Auto Service World
Feature   March 1, 2011   by Arlen Mauland, Identifix Chrysler Master Technician Certified: Chrysler Master, ASE Master + L1

Intermittent Insanity

ave you ever had a vehicle with an intermittent problem in your shop? Of course you have, and you know all too well how difficult and time consuming it can be to diagnose correctly.

ave you ever had a vehicle with an intermittent problem in your shop? Of course you have, and you know all too well how difficult and time consuming it can be to diagnose correctly.

Recently, I had a call on a 2006 Dodge Durango that had an elusive intermittent problem. The gauges would quit working at times, yet the odometer would light up but wouldn’t indicate new miles while driving. If the problem was present at key on, the radio and power windows would not work for about 20 seconds after the key was turned ‘on.’ The gauges could work correctly for a period of time, and then some days, only intermittently. The dealer had already installed a new instrument cluster and an ignition switch in an attempt to repair this with no change in the symptoms.

The instrument cluster replaces the Body Control Module (BCM) on this model and directly or indirectly controls many electrical functions. The instrument cluster is referred to as the Cabin Compartment Node (CCN) when connecting a scan tool or when referencing its function as a BCM.

I asked the technician to connect a scan tool so that any and all codes could be recorded before beginning the diagnosis. The scan tool showed a code B2107 in the CCN, which indicated a problem with the ignition switch status input to the CCN. The code would come back almost as soon as the key was turned ‘on’ even if the cluster was working at the time. The trouble tree for this code directed the technician to check fuses 1 and 27 in the Integrated Power Module and fuses 9, 19 and 34 in the junction block.

When checked, all of these fuses were good and all had power to them. While checking the fuses in the junction block, the technician noticed that even the slightest movement of a wiring harness or connector near the junction block would affect the operation of the instrument cluster.

The ignition switch inputs to the CCN were then monitored using the scan tool.
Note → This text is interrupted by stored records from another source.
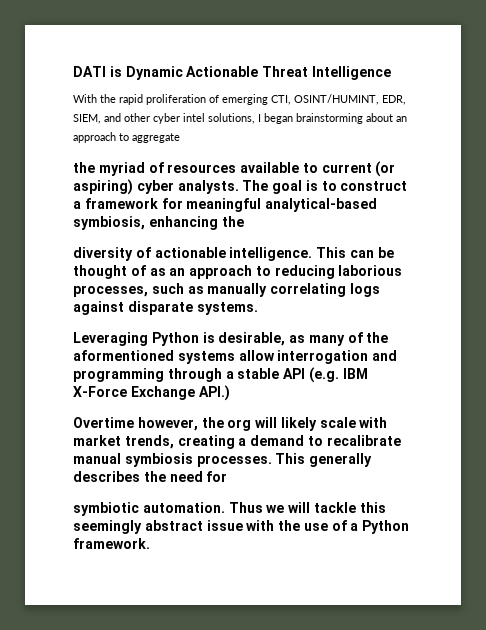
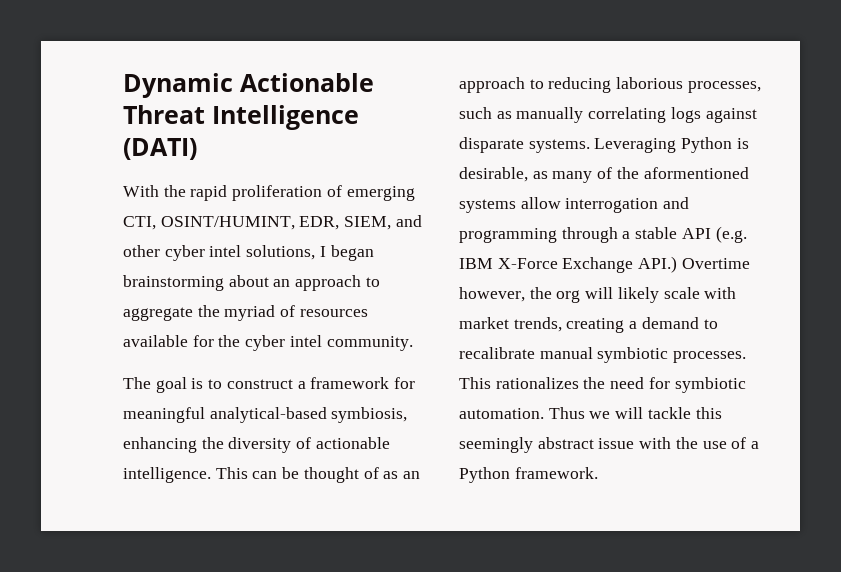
- DATI is Dynamic Actionable Threat Intelligence
+ Dynamic Actionable Threat Intelligence (DATI)
- With the rapid proliferation of emerging CTI, OSINT/HUMINT, EDR, SIEM, and other cyber intel solutions, I began brainstorming about an approach to aggregate
- the myriad of resources available to current (or aspiring) cyber analysts. The goal is to construct a framework for meaningful analytical-based symbiosis, enhancing the
- diversity of actionable intelligence.
+ With the rapid proliferation of emerging CTI, OSINT/HUMINT, EDR, SIEM, and other cyber intel solutions, I began brainstorming about an approach to aggregate the myriad of resources available for the cyber intel community.
+ The goal is to construct a framework for meaningful analytical-based symbiosis, enhancing the diversity of actionable intelligence.
- This can be thought of as an approach to reducing laborious processes, such as manually correlating logs against disparate systems.
- Leveraging Python is desirable, as many of the aformentioned systems allow interrogation and programming through a stable API (e.g. IBM X-Force Exchange API.)
- Overtime however, the org will likely scale with market trends, creating a demand to recalibrate manual symbiosis processes.
+ This can be thought of as an approach to reducing laborious processes, such as manually correlating logs against disparate systems. Leveraging Python is desirable, as many of the aformentioned systems allow interrogation and programming through a stable API (e.g. IBM X-Force Exchange API.) Overtime however, the org will likely scale with market trends, creating a demand to recalibrate manual symbiotic processes.
- This generally describes the need for
- symbiotic automation.
+ This rationalizes the need for symbiotic automation.

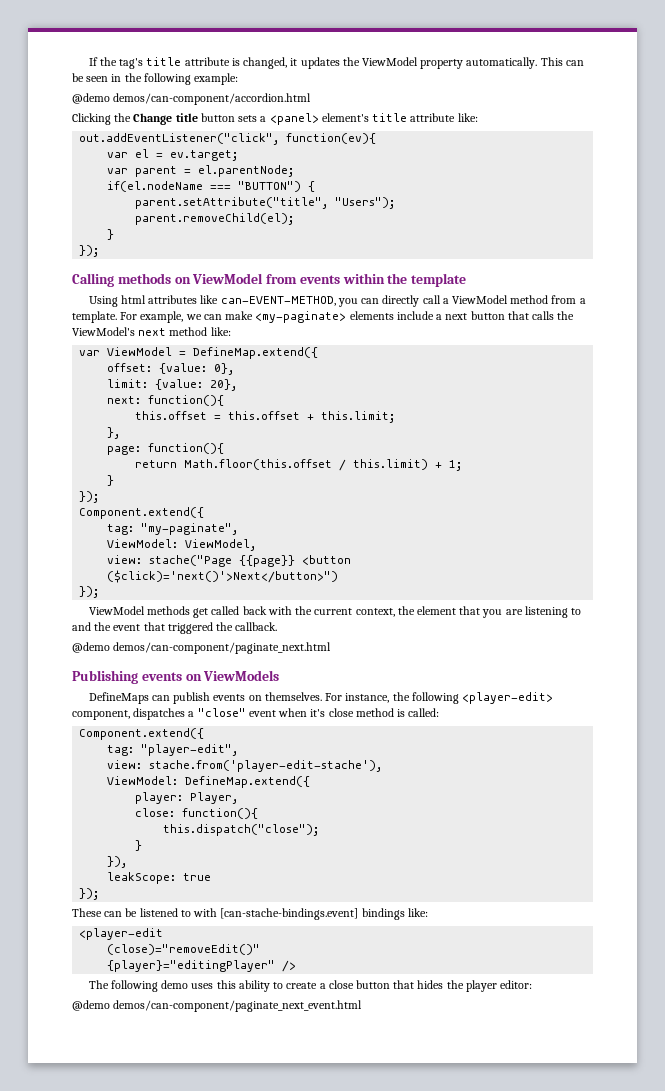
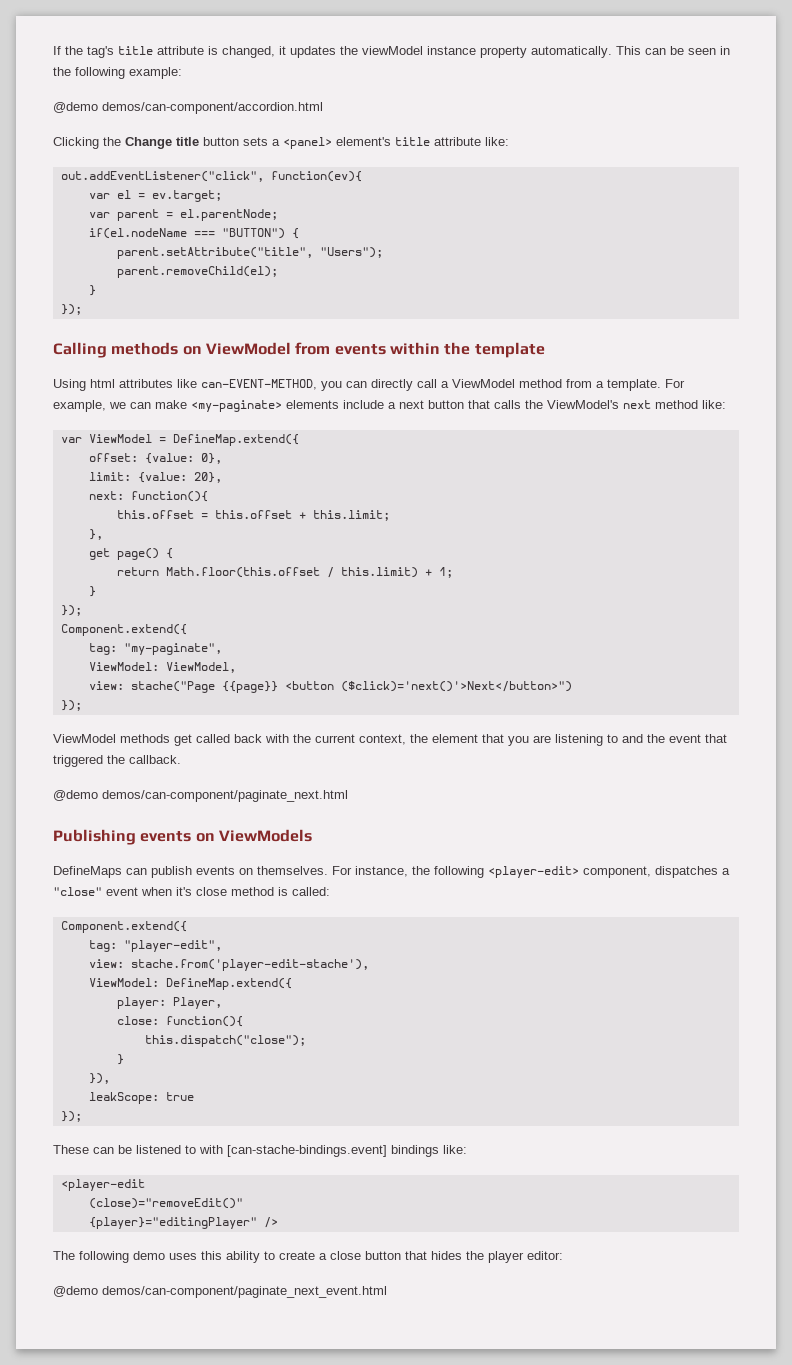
- If the tag's title attribute is changed, it updates the ViewModel property automatically.
+ If the tag's title attribute is changed, it updates the viewModel instance property automatically.
- page: function(){
+ get page() {

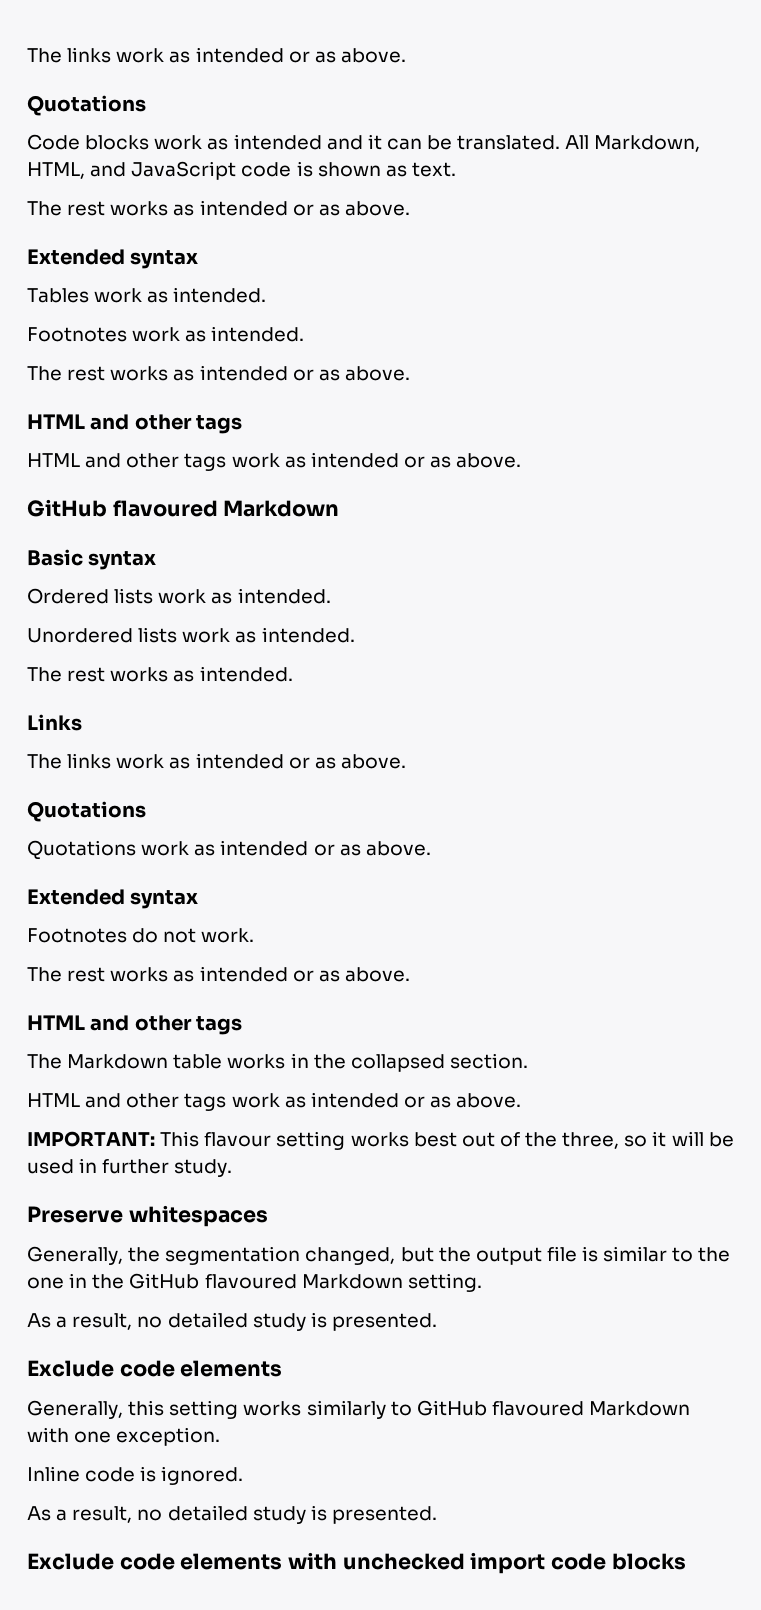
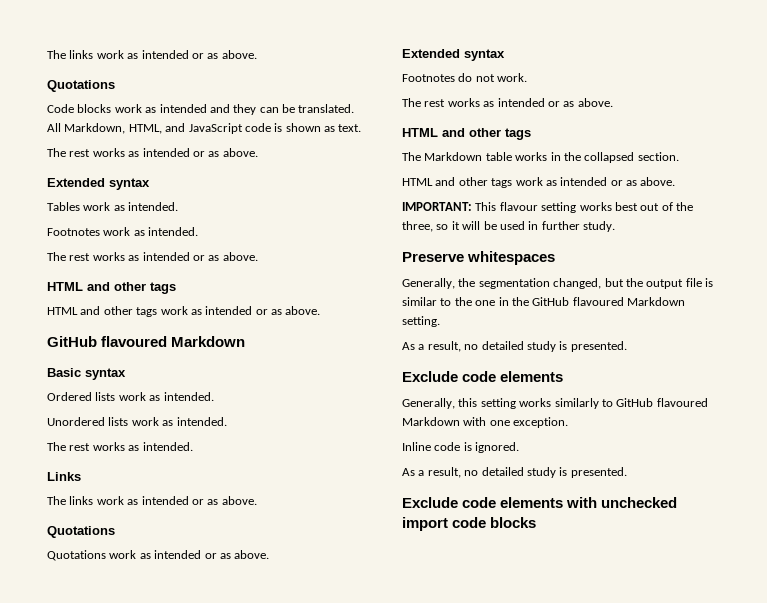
- Code blocks work as intended and it can be translated.
+ Code blocks work as intended and they can be translated.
The ignition switch run/start (F21) circuit status would change from ‘True’ to ‘False’ at times, yet the instrument cluster was working OK at the time. The scan tool was then set up to display data in a graphing mode of the ignition switch run/start circuit. This display was much easier to see than when just looking at the normal data display while trying to lightly move the wiring harness near the junction block. The graph on the scan tool clearly showed the voltage to the cluster was coming and going much like a square-wave pattern. See Figure 1.

When the technician unplugged all the connectors at the junction block and inspected all of the terminals, they looked clean and tight. The problem seemed to be in the junction block, but the technician could not pinpoint the cause. The fuses feeding the instrument cluster never lost power but finally the technician noticed something interesting when rechecking voltage on fuse 19. If the voltmeter probes were barely touching the fuse the problem was gone. Fuse 19 feeds ‘key on’ power to circuit F21 to the instrument cluster. He removed fuse 19 and looked at the terminals. The terminals in the junction block on one side were spread slightly further apart than the other fuse terminals. See Figure 2.

After carefully bending the terminals in the junction block to grip the fuse terminal slightly tighter, the problem was gone. It is important to note the instrument cluster would sometimes operate properly even though the power on the Run/Start circuit (F21) to the cluster was coming and going according to the scan tool. This is because the instrument cluster normally stays powered up for about 10 seconds after power is lost on the F21 circuit, which causes a delay of any symptoms to appear after the intermittent loss of voltage on the F21 circuit. This is what caused the difficulty in diagnosing this tough intermittent problem.